It was his purpose (это было его намерением), in the beginning (в начале), to stay where he was (пробыть, где он находился), the rest of the day (остаток дня); but a chill soon invaded his perspiring body (но холод скоро вошел в его вспотевшее тело), and he was at last obliged (и он был наконец вынужден) to resume movement (возобновить движение) in order to get warm (с тем чтобы согреться: «сделаться теплым»). He struck straight through the forest (он направился напрямую через лес; to strike — бить; направляться), hoping to pierce to a road presently (надеясь пробиться к дороге вскоре; to pierce — пронзать), but he was disappointed in this (но он был разочарован в этом = безуспешно). He traveled on and on (он продвигался дальше и дальше); but the farther he went (но чем дальше он шел; to go — идти), the denser the wood became (тем гуще становился лес; to become — становиться; dense), apparently (очевидно = как казалось). The gloom began to thicken, by and by (мрак начал сгущаться вскоре), and the king realized (и король осознал) that the night was coming on (что ночь приближалась). It made him shudder (это заставило его вздрогнуть) to think of spending it (подумать о том чтобы провести ее = ночь) in such an uncanny place (в таком жутком месте); so he tried to hurry faster (так что он старался поспешать быстрее), but he only made the less speed (но он лишь сделал меньше скорость = двигался медленнее), for he could not now see well enough (так как он не мог теперь видеть достаточно хорошо) to choose his steps judiciously (чтобы выбирать свои шаги благоразумно); consequently he kept tripping over roots and tangling himself in vines and briers (следовательно, он и то и дело спотыкался о корни, запутывался во вьющихся стеблях и терновнике).
And how glad he was (и как рад он был) when at last he caught the glimmer of a light (когда наконец он уловил мерцание света; to catch — ловить)!
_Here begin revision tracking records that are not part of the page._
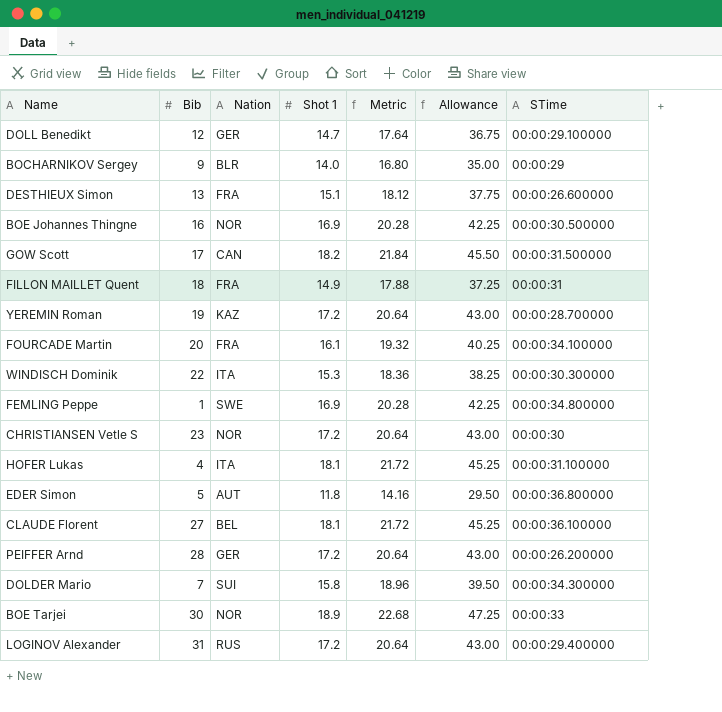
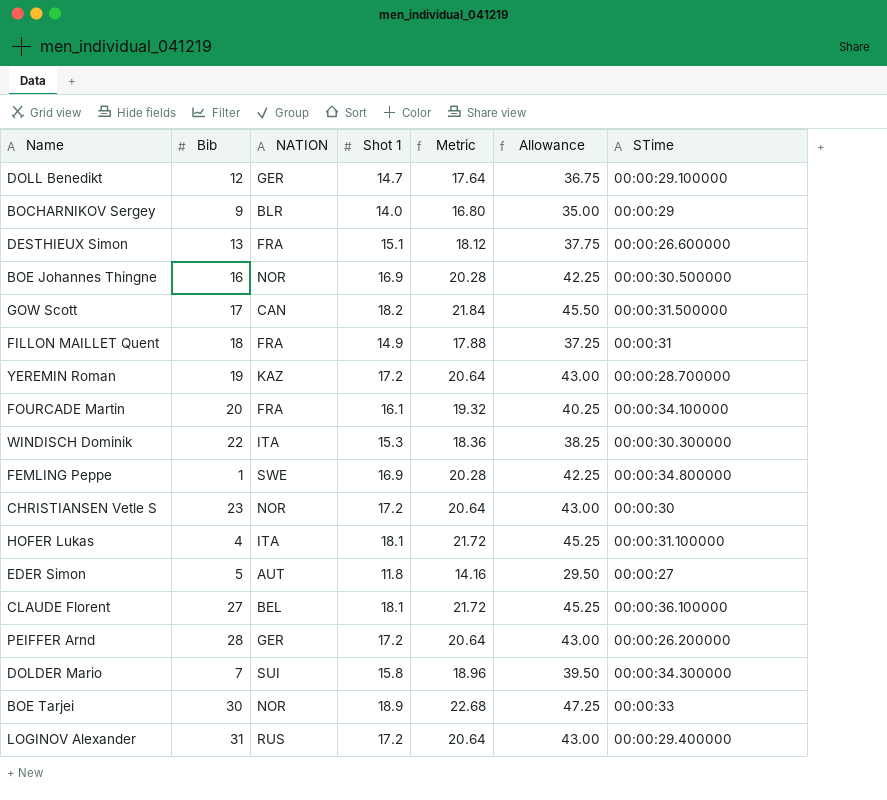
column name: Nation -> NATION
EDER Simon | STime: 00:00:36.800000 -> 00:00:27

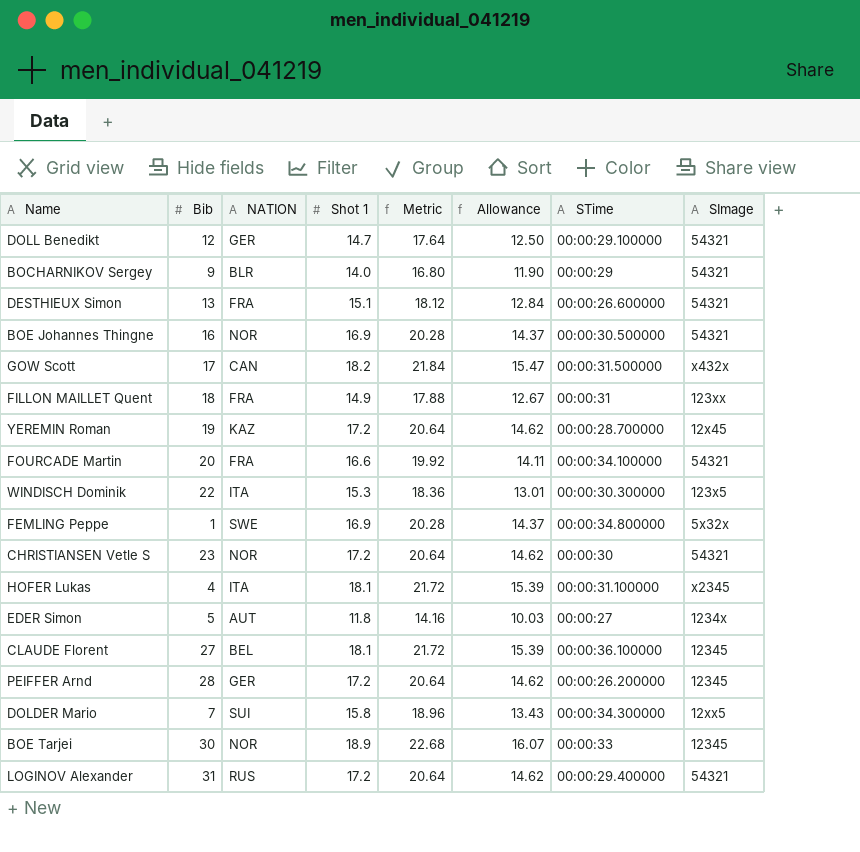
column Allowance | formula: [Shot 1] * 2.5 -> [Shot 1] * 0.85
column SImage | position: none -> 8
FOURCADE Martin | Shot 1: 16.1 -> 16.6
FOURCADE Martin | Metric: 19.32 -> 19.92

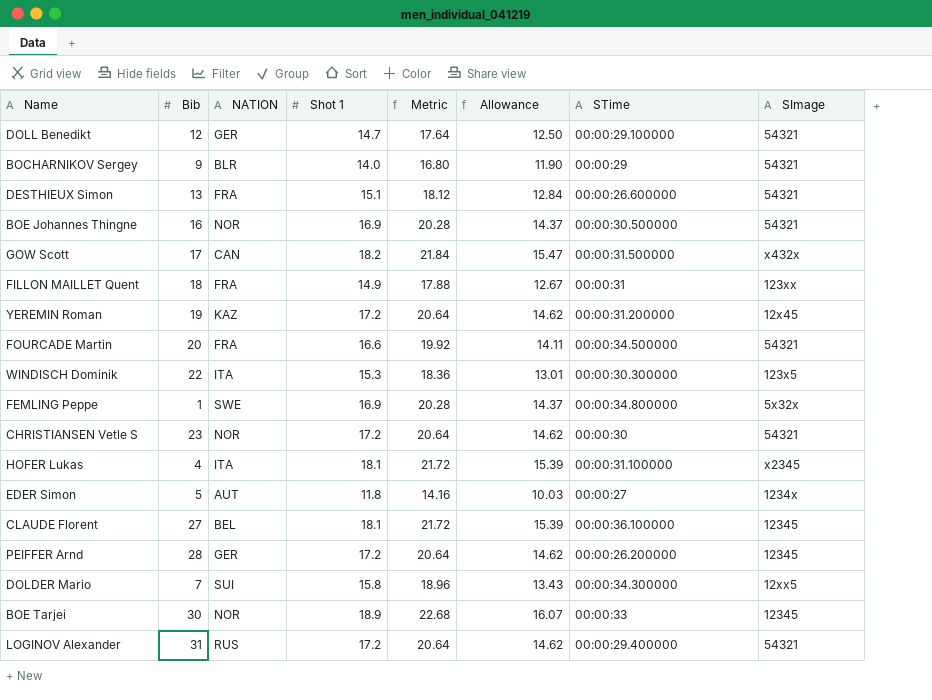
YEREMIN Roman | STime: 00:00:28.700000 -> 00:00:31.200000
FOURCADE Martin | STime: 00:00:34.100000 -> 00:00:34.500000

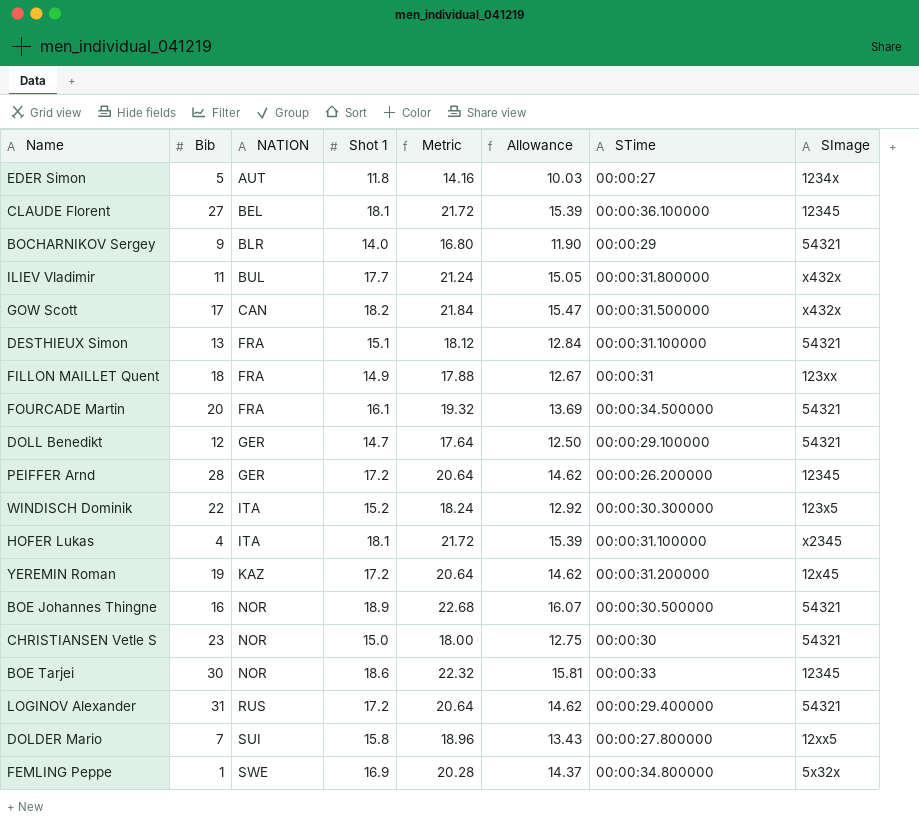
row order: none -> NATION ascending
row ILIEV Vladimir: none -> 11 | BUL | 17.7 | 21.24 | 15.05 | 00:00:31.800000 | x432x
DESTHIEUX Simon | STime: 00:00:26.600000 -> 00:00:31.100000
FOURCADE Martin | Shot 1: 16.6 -> 16.1
FOURCADE Martin | Metric: 19.92 -> 19.32
FOURCADE Martin | Allowance: 14.11 -> 13.69
WINDISCH Dominik | Shot 1: 15.3 -> 15.2
WINDISCH Dominik | Metric: 18.36 -> 18.24
WINDISCH Dominik | Allowance: 13.01 -> 12.92
BOE Johannes Thingne | Shot 1: 16.9 -> 18.9
BOE Johannes Thingne | Metric: 20.28 -> 22.68
BOE Johannes Thingne | Allowance: 14.37 -> 16.07
CHRISTIANSEN Vetle S | Shot 1: 17.2 -> 15.0
CHRISTIANSEN Vetle S | Metric: 20.64 -> 18.00
CHRISTIANSEN Vetle S | Allowance: 14.62 -> 12.75
BOE Tarjei | Shot 1: 18.9 -> 18.6
BOE Tarjei | Metric: 22.68 -> 22.32
BOE Tarjei | Allowance: 16.07 -> 15.81
DOLDER Mario | STime: 00:00:34.300000 -> 00:00:27.800000

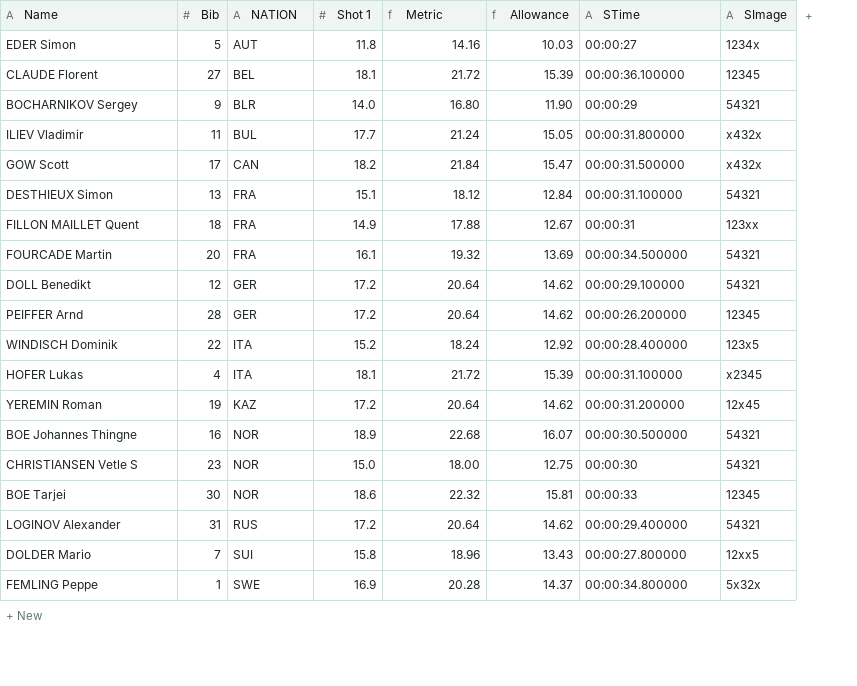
DOLL Benedikt | Shot 1: 14.7 -> 17.2
DOLL Benedikt | Metric: 17.64 -> 20.64
DOLL Benedikt | Allowance: 12.50 -> 14.62
WINDISCH Dominik | STime: 00:00:30.300000 -> 00:00:28.400000

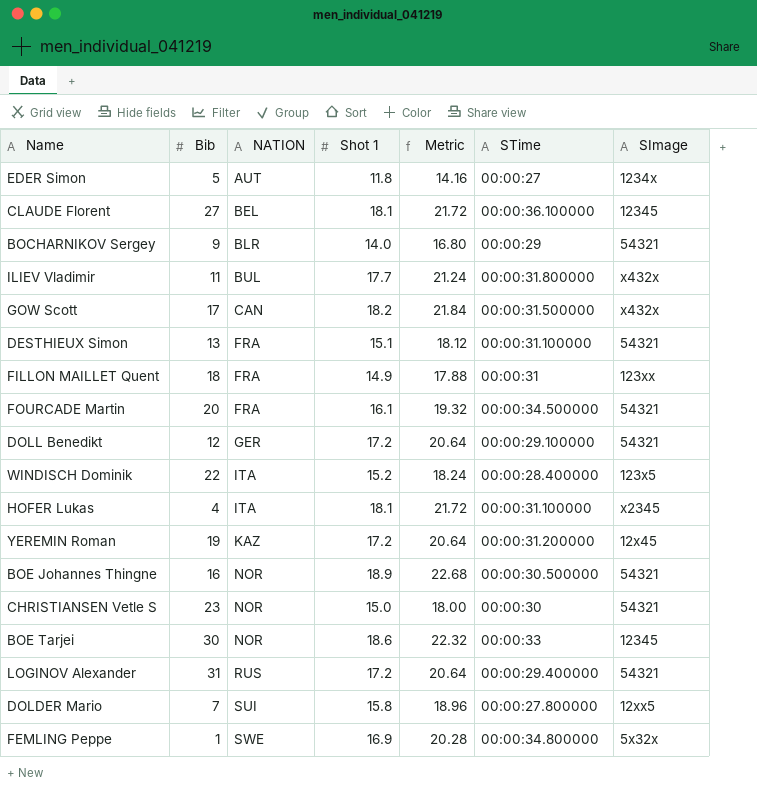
column Allowance | formula: [Shot 1] * 0.85 -> none
row PEIFFER Arnd: 28 | GER | 17.2 | 20.64 | 14.62 | 00:00:26.200000 | 12345 -> none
He approached it warily (он приблизился к нему опасливо), stopping often (останавливаясь часто) to look about him (чтобы осмотреться: «посмотреть вокруг себя») and listen (и прислушаться). It came from an unglazed window-opening (он = свет исходил из незастекленного оконного отверстия; to open — открывать) in a little hut (в маленькой хижине). He heard a voice now (он услышал какой-то голос теперь; to hear — слышать), and felt a disposition to run and hide (и почувствовал расположение = желание убежать и спрятаться; to feel — чувствовать); but he changed his mind at once (но он изменил свои мысли = передумал сразу), for his voice was praying, evidently (так как его голос молился очевидно). He glided to the one window of the hut (он скользнул к единственному окну хижины), raised himself on tiptoe (поднял себя = поднялся на цыпочки), and stole a glance within (и украл взгляд = украдкой заглянул внутрь; to steal — красть). The room was small (комната была маленькой); its floor was the natural earth (ее пол был естественной землей), beaten hard by use (утрамбованной жестко использованием; to beat — бить); in a corner was a bed of rushes (в углу была постель из камыша) and a ragged blanket or two (и истрепанного одеяла или двух); near it was a pail, a cup, a basin (возле нее было ведро, чашка, миска), and two or three pots and pans (и два или три горшка и кастрюли); there was a short bench (там была короткая скамья) and a three-legged stool (и трехногий табурет); on the hearth (в очаге) the remains of a fagot fire (остатки огня из вязанки дров) were smoldering (дымились); before a shrine (перед распятием), which was lighted by a single candle (которое было освещено единственной свечой), knelt an aged man (стоял на коленях пожилой человек; to kneel — стоять на коленях), and on an old wooden box (а на старой деревянной коробке) at his side (у его бока = рядом с ним) lay an open book and a human skull (лежала открытая книга и человеческий череп; to lie — лежать). The man was of large, bony frame (этот человек был большого и костистого телосложения); his hair and whiskers (его волосы и борода) were very long and snowy white (были очень длинными и снежно-белыми); he was clothed in a robe of sheepskins (он был одет в рясу из овечьих шкур) which reached from his neck to his heels (которая доставала от его шеи до пят).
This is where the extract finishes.